Él anotaba cuidadoso los números, afilaba el lápiz con el sacapuntas y me hacía estremecer. Se me pone la piel de gallina recordando el cuidado que ponía en las cosas, esa atención de la que no todos son capaces señor detective, creando un ambiente de delicadeza, retirando las virutas, poniéndolas en el cenicero, tomando la página siguiente entre sus manos, como yo las quería para mis caderas.
Yo buscaba entonces en los archivos, casi distraída, mirando de reojo cómo se movían sus labios repitiendo en voz baja palabras escritas, como yo los quería para mi boca. Y era atronador esos puede usted marcharse, es muy tarde, ya seguirá usted mañana, no es preciso que haga eso ahora. Yo resistía hasta el último momento: tardaba minutos en tapar con la funda la máquina de escribir, me demoraba en el cierre de los archivadores, ordenando papeles que ya tuviesen orden, recogiendo un sobre olvidado en la silla, bajando cuidadosamente las persianas, eterna me hacía recogiendo el paraguas, poniéndome el abrigo y los guantes aunque fuese mayo, y me atrevía a comentar que hacía frío, que las anginas estaban aún inflamadas.
Sería que la calle, en la luz de la avenida, tenía la ventisca de sentirse sola, saber que él, estaba allá arriba, tras la ventana y su sombra. Yo andaba despacio, esperando su voz cruzando de acera, recordándome a gritos que hubiese olvidado algo como siempre pretendí olvidar. Y hacerme la despistada, subir las escaleras con el corazón fuera ya y encontrar sus ojos tras la puerta perforándome.
Pero sucedió sin olvido y a última hora. Algún asunto nos retuvo hasta medianoche en la oficina.
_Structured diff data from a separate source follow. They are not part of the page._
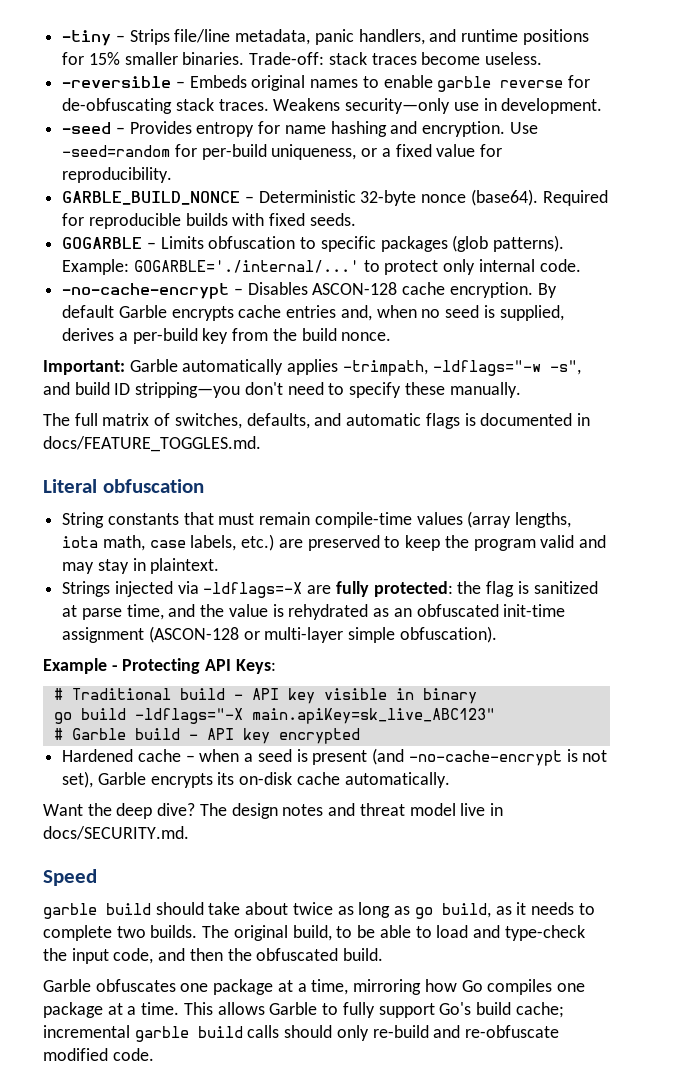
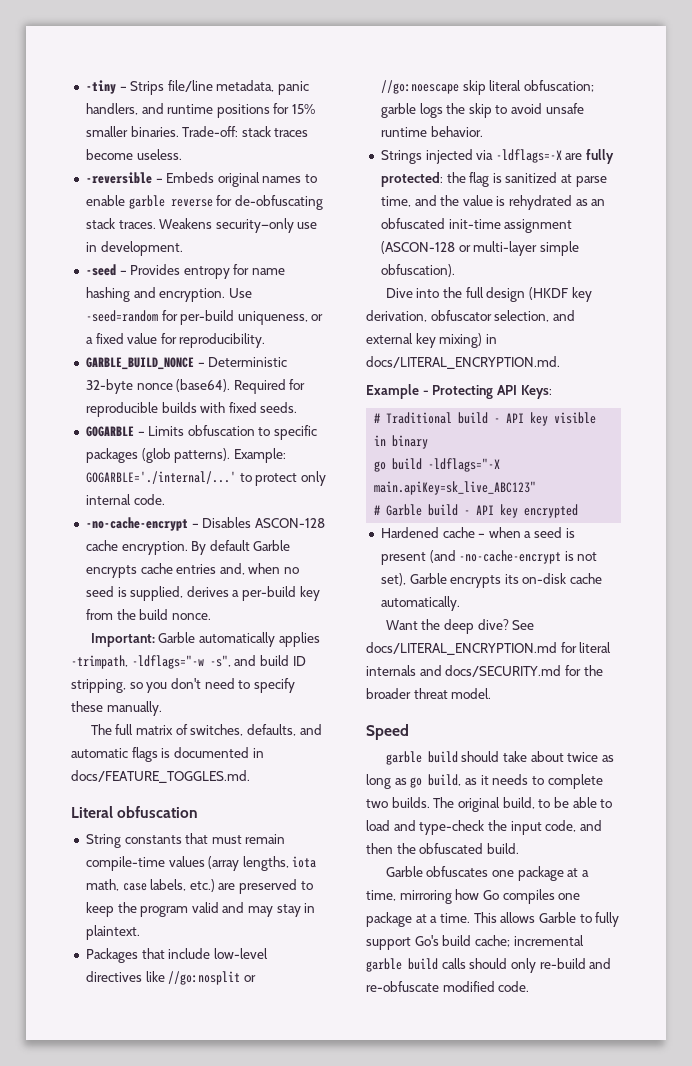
- Important: Garble automatically applies -trimpath, -ldflags="-w -s", and build ID stripping—you don't need to specify these manually.
+ Important: Garble automatically applies -trimpath, -ldflags="-w -s", and build ID stripping, so you don't need to specify these manually.
+ Packages that include low-level directives like //go:nosplit or //go:noescape skip literal obfuscation; garble logs the skip to avoid unsafe runtime behavior.
+ Dive into the full design (HKDF key derivation, obfuscator selection, and external key mixing) in docs/LITERAL_ENCRYPTION.md.
- The design notes and threat model live in docs/SECURITY.md.
+ See docs/LITERAL_ENCRYPTION.md for literal internals and docs/SECURITY.md for the broader threat model.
Yo miraba continua sus manos sobre el escritorio, y las mías accionaban las teclas como si estuviesen en su pecho, la “A” un pezón, la “M” otro pezón, había ojos, bocas, partes blandas en el teclado que acariciaba mirando la rigidez del nudo de corbata, aquel cuello que tiembla en el recuerdo. Me levanté hasta el archivador sin dejar de mirar la sombra de sus manos en los libros contables. Supe su mirada de soslayo en mis nalgas. Y las sucesivas que ascendían mi cuerpo, cada vez menos separadas en el tiempo y de mí. Quizá fue mi boca el paso siguiente, cuando sus ojos despertaron o vinieron del desierto de los últimos meses, desde que empecé a trabajar en la facultad y mi cuerpo soñaba con el suyo.
Sucedió el abrazo, la lengua profunda, la mano fuerte y desesperada en la carne, y todo se movía en la mesa de trabajo: el desnudo de los botones, la corbata desatada y su cuello para mí, los zapatos de tacón que caían, y la ropa descolocada en el suelo. Mis manos estaban sujetas al teléfono cuando nos dejamos ir, y me ardía el vientre, y él era una sombra que me dejó quieta y como muerta. Esto y los meses siguientes, las noches siguientes, una cabaña y un diván es lo único que sé.